Tras el ejercicio estéril de la diplomacia internacional, en 1975 la ONU hace público un informe en el que se reconoce el principio de autodeterminación del pueblo saharaui. Aprovechando la coyuntura, la monarquía alauita, con Hassan II a la cabeza, organizó la Marcha Verde para respaldar la anexión de esta zona al reino de Marruecos, forzando la salida de España de la misma.
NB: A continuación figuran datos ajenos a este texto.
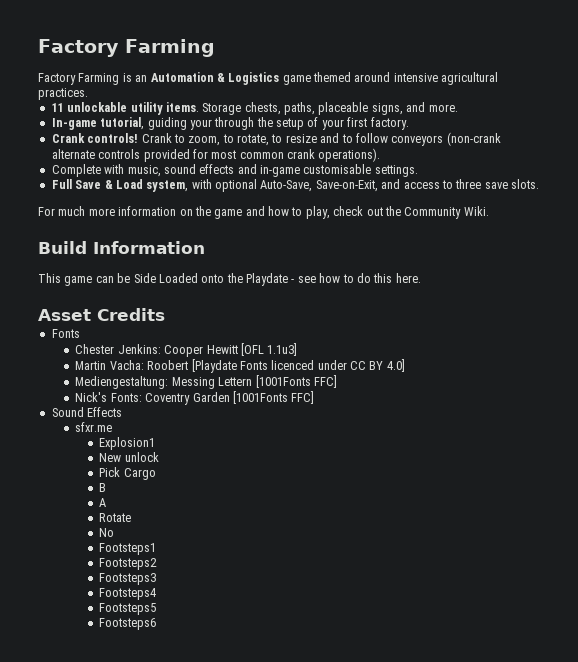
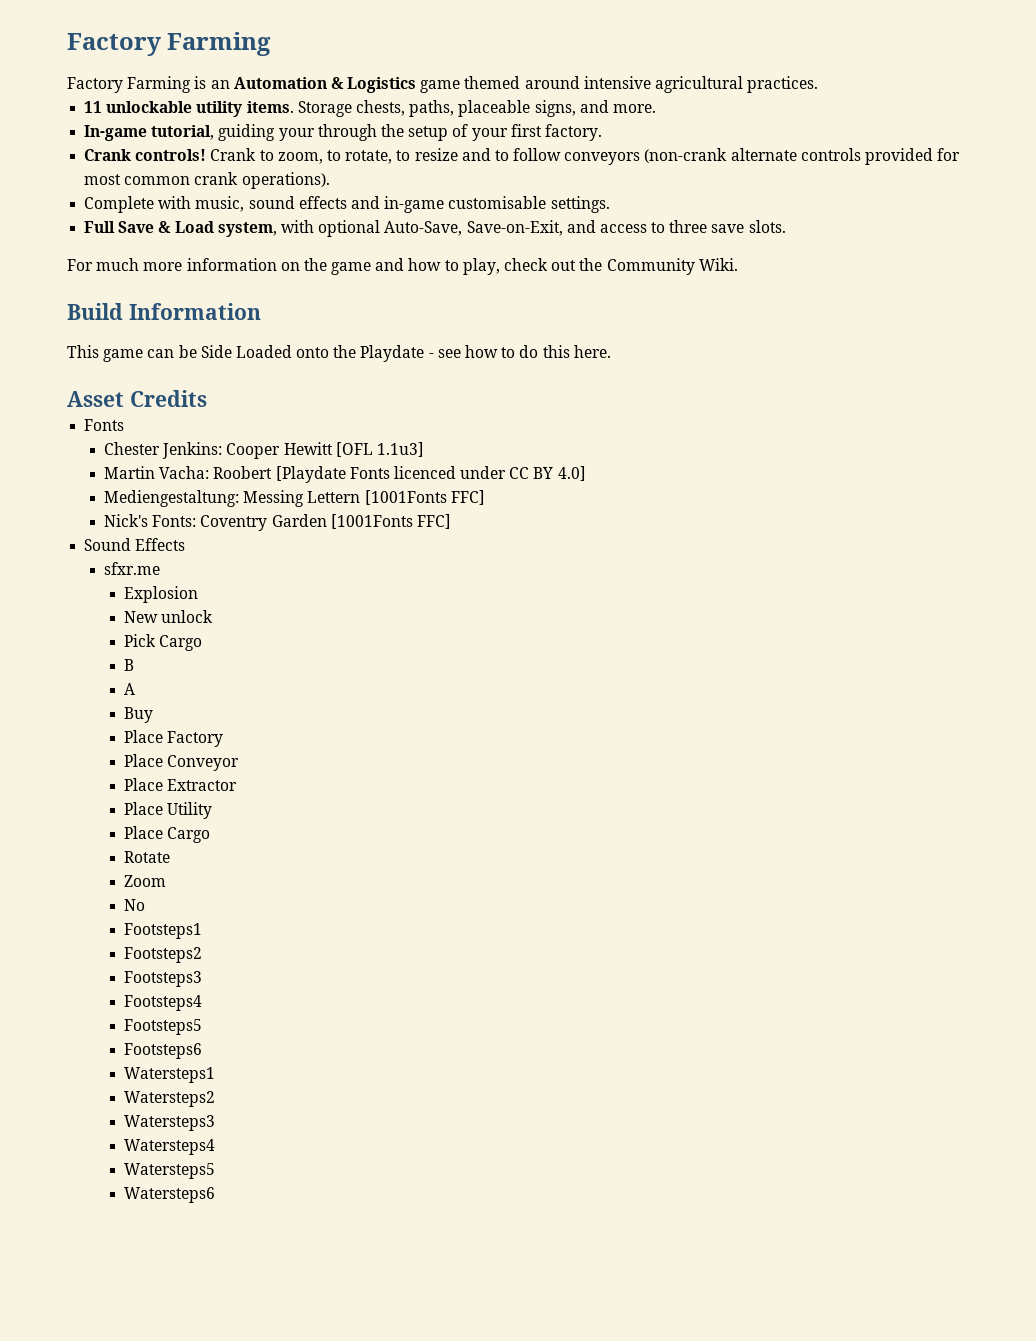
[99,437,156,450] Explosion1 -> [123,586,198,603] Explosion
(107, 502) none -> [123,707,153,723] [123,730,224,747] [123,754,240,771] [123,778,238,791] [123,802,213,819] [123,826,211,843] // Buy // Place Factory // Place Conveyor // Place Extractor // Place Utility // Place Cargo
(132, 517) none -> [123,875,166,887] // Zoom
(157, 624) none -> [123,1067,215,1083] [123,1091,215,1107] [123,1115,215,1131] [123,1139,215,1155] [123,1163,215,1179] [123,1187,215,1203] // Watersteps1 // Watersteps2 // Watersteps3 // Watersteps4 // Watersteps5 // Watersteps6

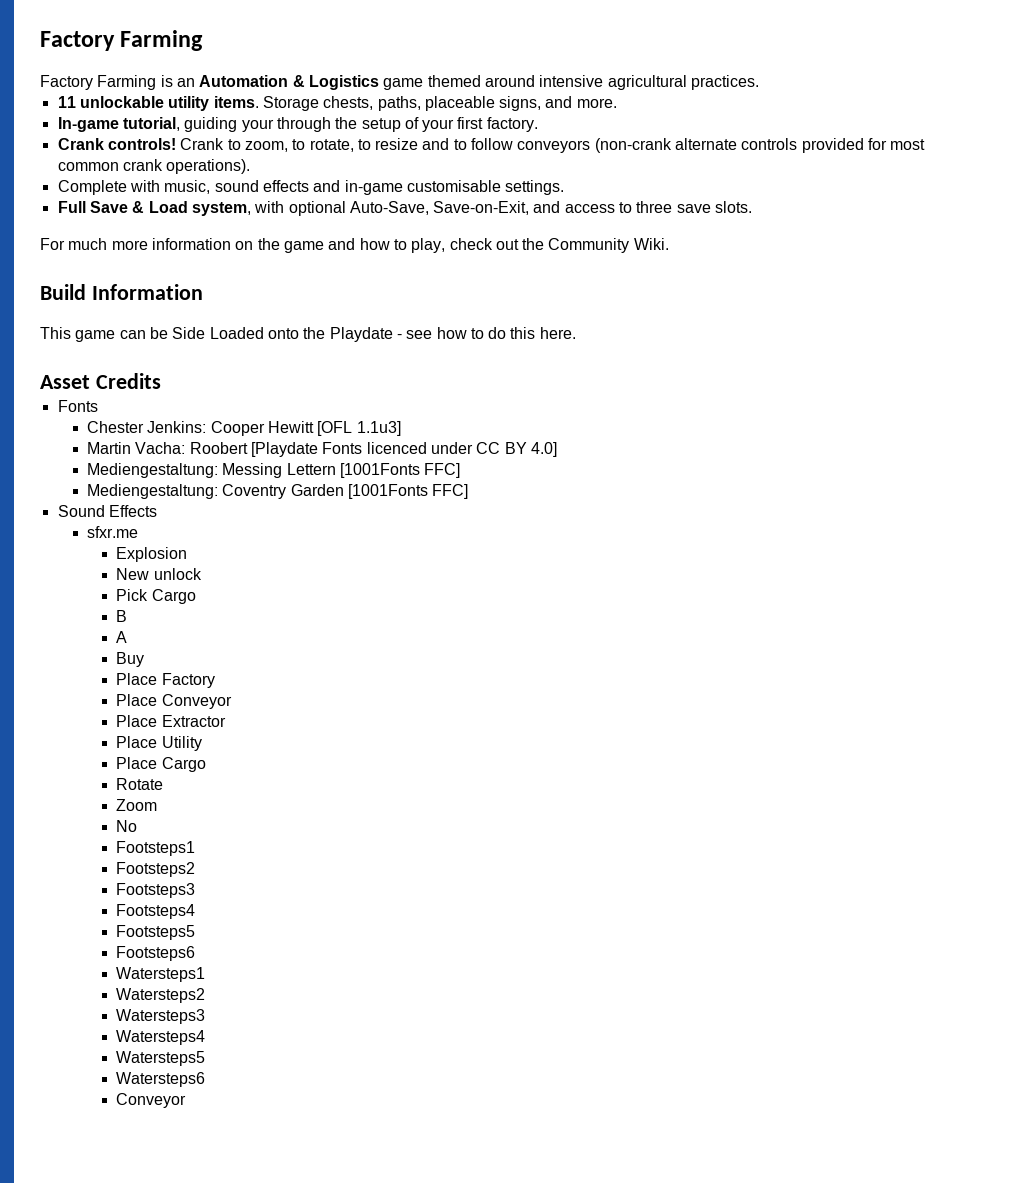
[103,514,197,527] Nick's Fonts: -> [87,484,219,499] Mediengestaltung:
(215, 1195) none -> [116,1093,187,1108] // Conveyor

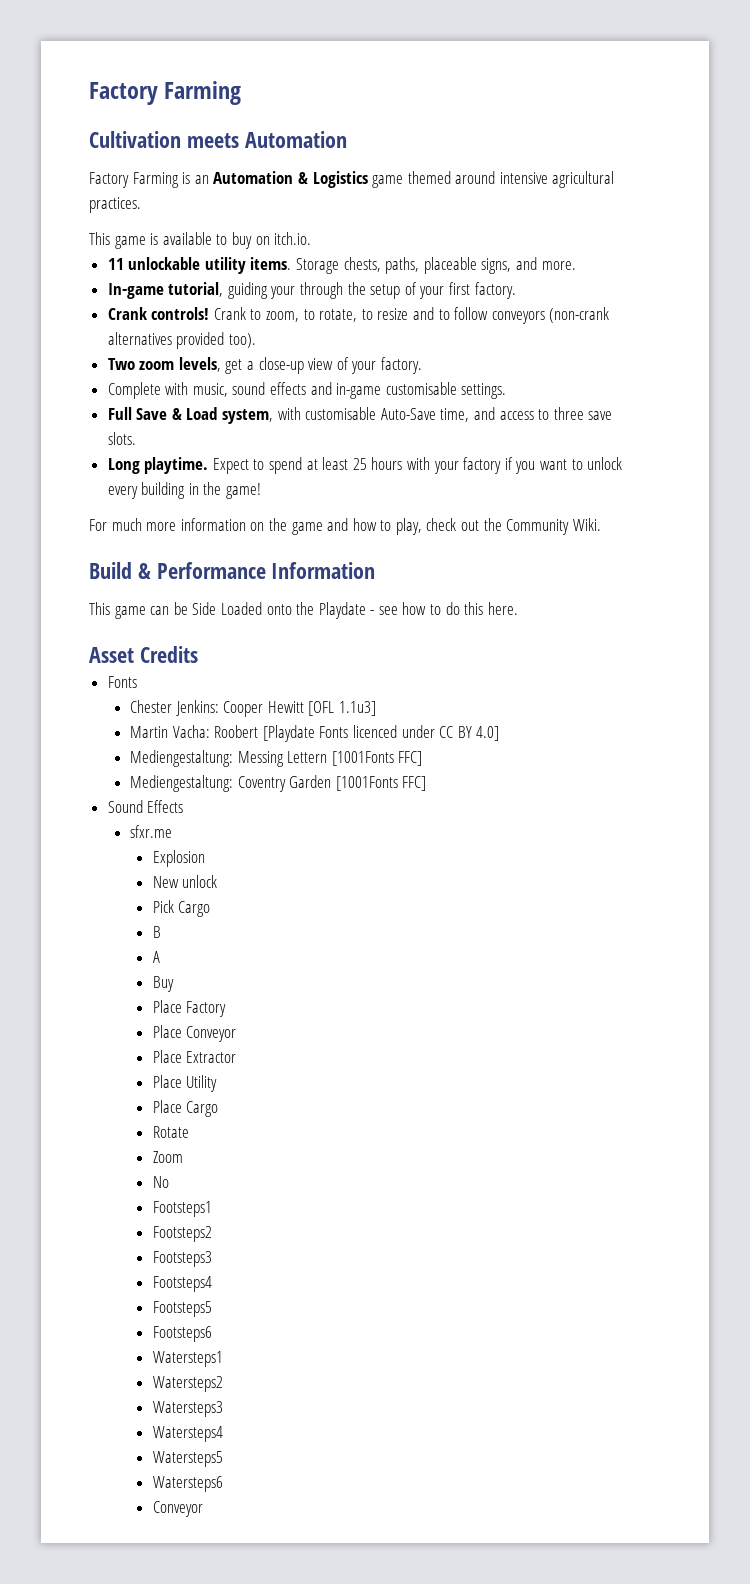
[40,30,204,51] Factory Farming -> [89,81,242,105] [89,131,347,148] Factory Farming // Cultivation meets Automation
(759, 82) none -> [89,232,312,249] // This game is available to buy on itch.io.
[675,138,926,153] [57,159,251,174] alternate controls provided for most common crank operations). -> [107,332,256,349] [107,357,423,374] alternatives provided too). // Two zoom levels, get a close-up view of your factory.
[288,201,530,216] optional Auto-Save, Save-on-Exit, -> [305,407,470,422] customisable Auto-Save time,
(753, 207) none -> [107,457,623,474] [107,482,262,499] // Long playtime. Expect to spend at least 25 hours with your factory if you want to unlock every building in the game!
(86, 292) none -> [137,562,266,579] & Performance

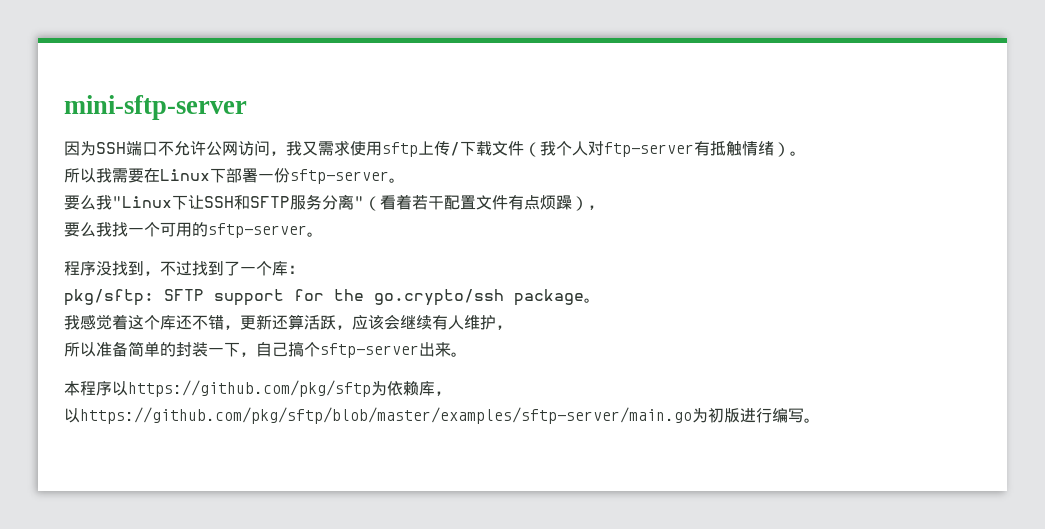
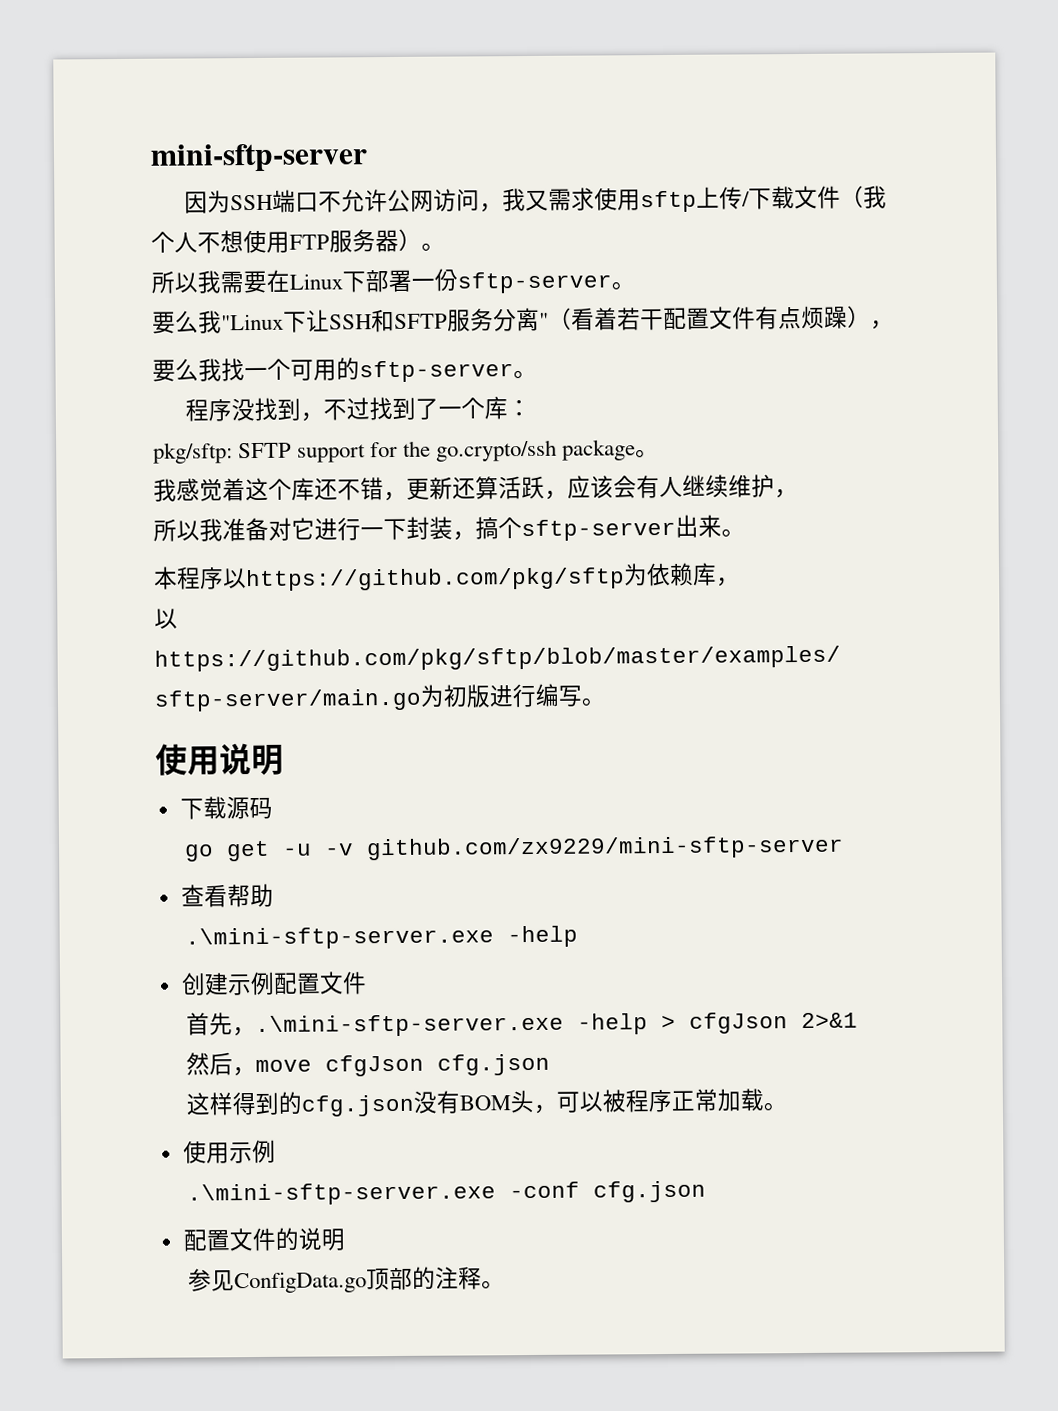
[588,141,774,157] 对ftp-server有抵触情绪 -> [197,229,399,254] 不想使用FTP服务器
[400,315,464,330] 继续有人 -> [636,474,729,499] 有人继续
[96,341,288,357] 准备简单的封装一下，自己 -> [199,516,476,542] 我准备对它进行一下封装，
(820, 420) none -> [155,743,284,776] [179,796,273,820] [185,835,845,862] [180,883,274,908] [185,925,579,950] [180,971,367,996] [186,1012,859,1038] [186,1052,551,1077] [186,1088,788,1117] [182,1139,276,1164] [187,1180,707,1206] [182,1227,345,1252] [188,1266,506,1294] // 使用说明 // 下载源码 // go get -u -v github.com/zx9229/mini-sftp-server // 查看帮助 // .\mini-sftp-server.exe -help // 创建示例配置文件 // 首先，.\mini-sftp-server.exe -help > cfgJson 2>&1 // 然后，move cfgJson cfg.json // 这样得到的cfg.json没有BOM头，可以被程序正常加载。 // 使用示例 // .\mini-sftp-server.exe -conf cfg.json // 配置文件的说明 // 参见ConfigData.go顶部的注释。

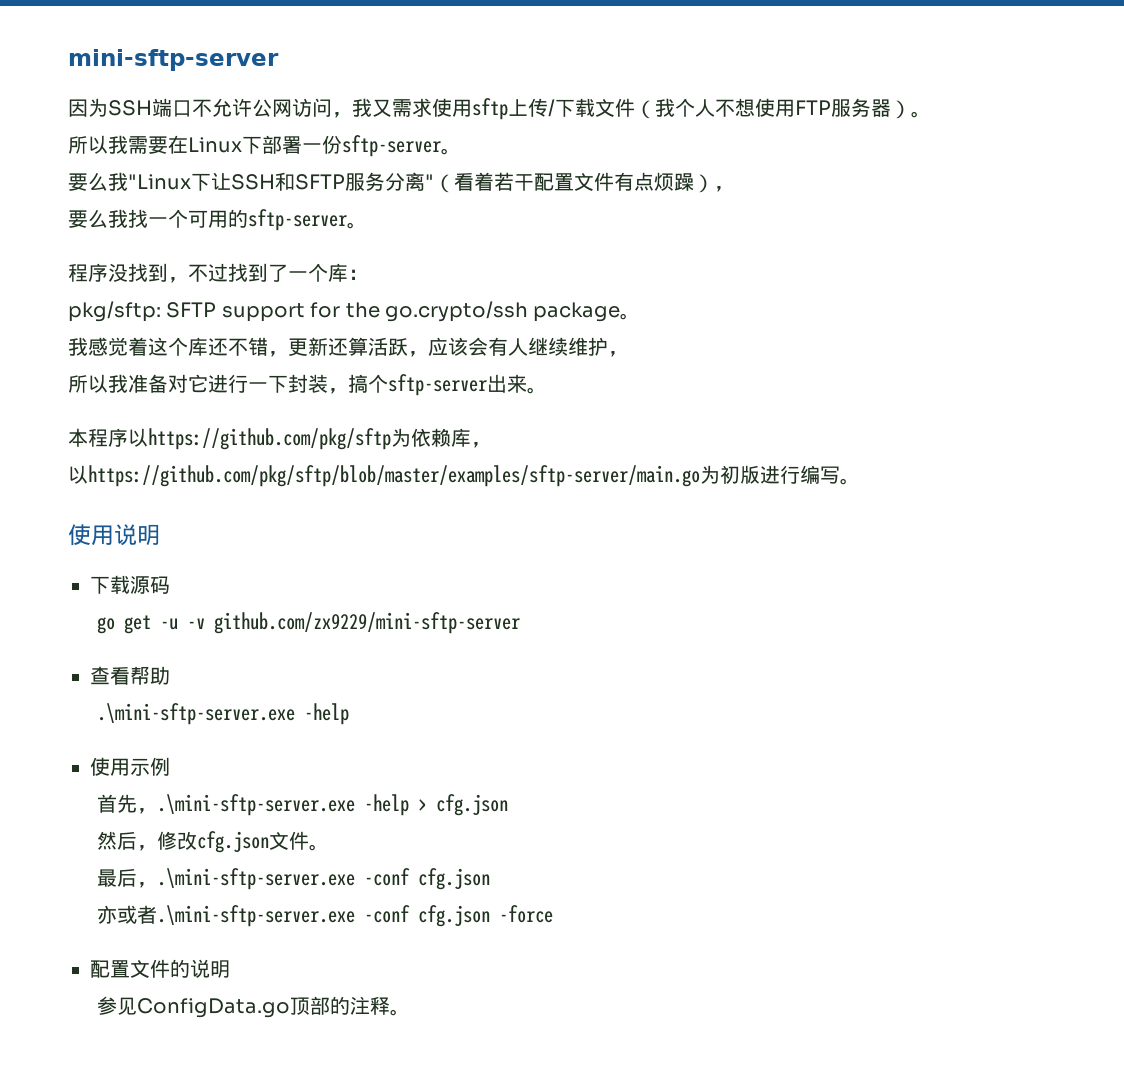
[180,971,367,996] 创建示例配置文件 -> [90,757,170,776] 使用示例
[689,1012,859,1034] cfgJson 2>&1 -> [435,794,508,816] cfg.json
[255,1053,551,1077] [186,1088,788,1117] [182,1139,276,1164] [187,1180,707,1206] move cfgJson cfg.json // 这样得到的cfg.json没有BOM头，可以被程序正常加载。 // 使用示例 // .\mini-sftp-server.exe -conf cfg.json -> [156,831,329,853] [96,868,490,890] [96,905,553,927] 修改cfg.json文件。 // 最后，.\mini-sftp-server.exe -conf cfg.json // 亦或者.\mini-sftp-server.exe -conf cfg.json -force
La Declaración de Madrid de 14 de noviembre de 1975, reiteraba la voluntad de España de llevar a cabo el proceso descolonizador, del Sahara, según procedimiento establecido por Naciones Unidas, y se comprometía a crear una administración temporal en el territorio, admitiendo en ella la participación de Marruecos y Mauritania, siempre en colaboración con la Yemáa –órgano administrativo creado para preparar el autogobierno-. Se fija la retirada española para el 28 de febrero de 1976, reafirmándose ante Naciones Unidas el derecho inalienable del pueblo saharaui a la libre autodeterminación. Ante estos hechos, se produce un vacío jurídico que no puede cubrir la Yemáa, puesto que había sido disuelta en noviembre de 1975. España comunica a la ONU que cesa en su función administradora y que con ello declina cualquier responsabilidad derivada de la administración del territorio. Marruecos y Mauritania se reparten el Sahara. El acto de celebración del referéndum no se llevó a cabo por no existir una administración convocante. El estatuto y las obligaciones de España con respecto del Sahara quedarían sin determinar y la cuestión de la descolonización, inconclusa. Todo esto tras la visita del príncipe Juan Carlos, heredero y sucesor de Franco. Otro logro más de la modélica transición que, ya no tanto, nos quieren vender incluso con series televisivas de dudoso rigor histórico.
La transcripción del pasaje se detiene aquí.